Bulk Aggregates loadings weakness persisted through June. February, March, and April were revised higher, but June came in well below expectations. Loadings were down 2.6% from May to June and haven’t shown any real growth since a strong surge at the end of 2011. Loadings were at 5.159 million in June, down 4.2% from the prior year. This is the first year-over-year decline since last October. Over the last year loadings in this market have been quite volatile from month to month. Our forecast doesn’t include that level of volatility so we would expect to see loadings volumes vary from month to month.

Recent history
Freight levels peaked in the very early portion of 2006. Volumes were essentially cut in half over the next 4 years as the housing and construction industries took a huge hit. Unlike other sectors, this segment didn’t get a late 2009 rebound in volumes, but it did spike up sharply in mid-2010. Despite the volatile monthly data, volumes have essentially trended flat over the last 9 quarters. After being flat in Q1, loadings dropped 3.4% in Q2.
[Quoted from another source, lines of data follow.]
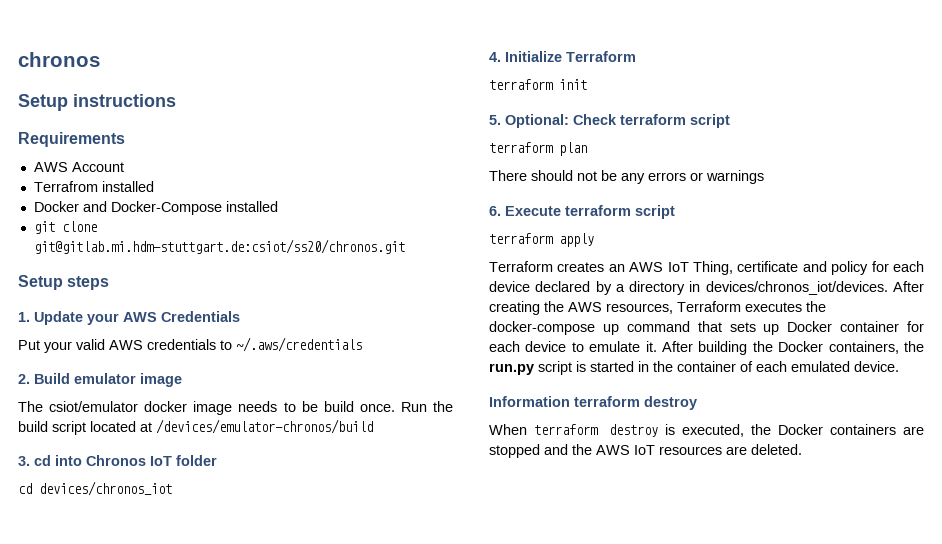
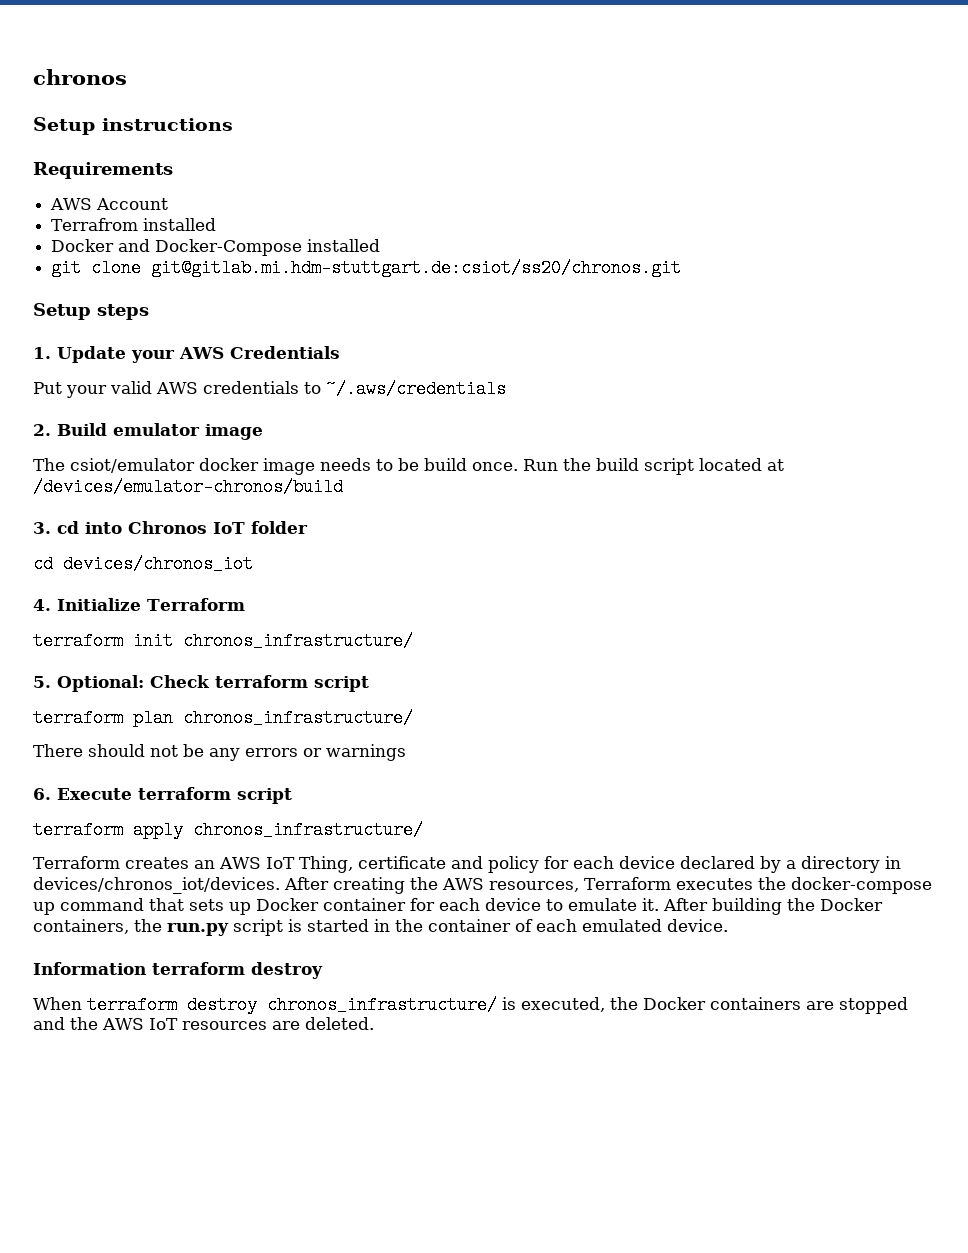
(587, 84) none -> [183,632,413,650] chronos_infrastructure/
(587, 149) none -> [183,709,413,727] chronos_infrastructure/
(594, 240) none -> [193,821,423,839] chronos_infrastructure/
(659, 430) none -> [267,996,497,1014] chronos_infrastructure/

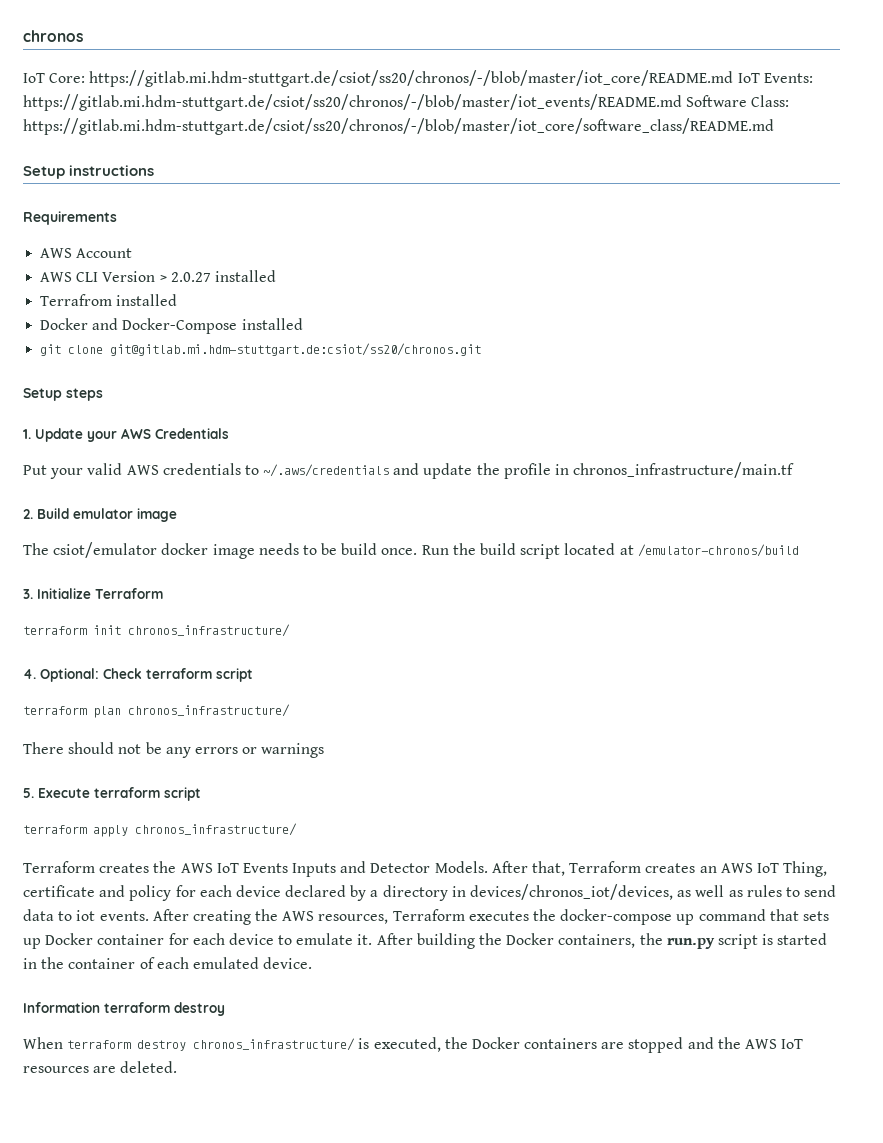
(127, 77) none -> [23,70,813,87] [23,94,790,111] [23,118,774,135] // IoT Core: https://gitlab.mi.hdm-stuttgart.de/csiot/ss20/chronos/-/blob/master/iot_core/README.md IoT Events: https://gitlab.mi.hdm-stuttgart.de/csiot/ss20/chronos/-/blob/master/iot_events/README.md Software Class: https://gitlab.mi.hdm-stuttgart.de/csiot/ss20/chronos/-/blob/master/iot_core/software_class/README.md
(169, 204) none -> [40,270,276,282] // AWS CLI Version > 2.0.27 installed
(506, 389) none -> [393,462,795,479] and update the profile in chronos_infrastructure/main.tf
[33,478,343,496] /devices/emulator-chronos/build -> [637,544,799,557] /emulator-chronos/build
[57,521,308,534] [33,555,253,573] [33,599,51,611] cd into Chronos IoT folder // cd devices/chronos_iot // 4. -> (33, 594) none
[33,676,51,688] 5. -> [23,669,36,679] 4.
[33,788,51,800] 6. -> [23,788,34,798] 5.
(189, 863) none -> [153,861,696,877] the AWS IoT Events Inputs and Detector Models. After that, Terraform creates
[33,877,280,894] devices/chronos_iot/devices. -> [470,884,837,900] [23,909,149,921] devices/chronos_iot/devices, as well as rules to send data to iot events.

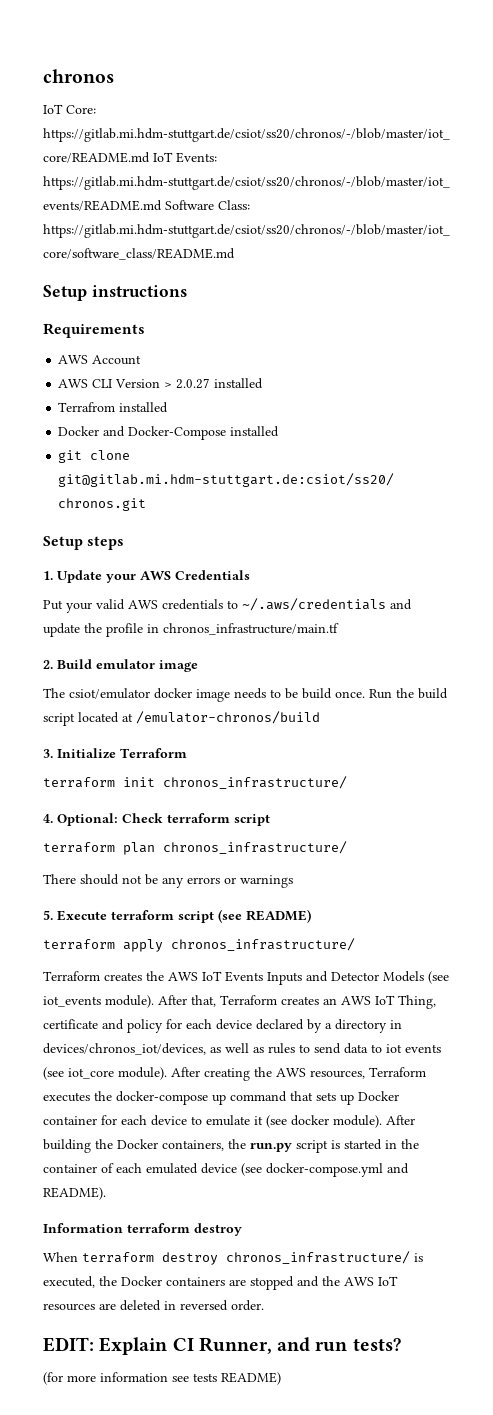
(201, 794) none -> [218,909,311,923] (see README)
[434,861,488,873] Models. -> [383,971,449,984] [43,995,154,1008] Models (see iot_events module).
[99,911,149,921] events. -> [405,1044,441,1053] [43,1067,167,1080] events (see iot_core module).
[357,934,373,945] it. -> [254,1115,382,1128] it (see docker module).
[263,957,313,969] device. -> [201,1163,409,1177] [43,1187,106,1200] device (see docker-compose.yml and README).
[120,1061,178,1073] deleted. -> [120,1300,264,1311] [43,1337,401,1355] [43,1372,281,1385] deleted in reversed order. // EDIT: Explain CI Runner, and run tests? // (for more information see tests README)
After dropping 7.5% in 2007, 15.0% in 2008, and 17.5% in 2009, loads rose only 1.0% in 2010. Volumes were up a similar amount in 2011, growing just 1.2%, with most of the growth coming from the strong December volumes.

Outlook
The weakness that has persisted over the last 2 years is expected to continue in 2012, up just 0.8%, and won’t show a strong rebound in 2013, up just 1.6%. Improvement is not expected to come until 2014 with growth of 3.5%.

Analysis
This market hasn’t grown in 2 years but the level of monthly volatility is extremely puzzling. Within just the last 9 months, monthly volumes have swung from a low of nearly 5 million to just under 6 million in December. Our outlook for 2013 moved modestly lower once more. We expect to see very modest growth in both 2012 and 2013 before improvement takes hold in 2014. It is amazing that on an annual basis, volumes have only improved 2% since the bottom occurred in 2009.

The market will be relatively flat for the next year but year-over-year comparisons will be volatile as 2011 and early 2012 saw large monthly swings and our outlook has been reduced for early 2013. Weak public infrastructure and farm fertilizers are impacting volumes.

NOTE:
Bulk Aggregates are movements of mined or quarried stones and minerals (except metals and fuels). This includes such items as asphalt, fertilizers, shale, clay, sand, gravel, and stones. FTR’s data is seasonally adjusted and measures both short and long-haul OTR segments.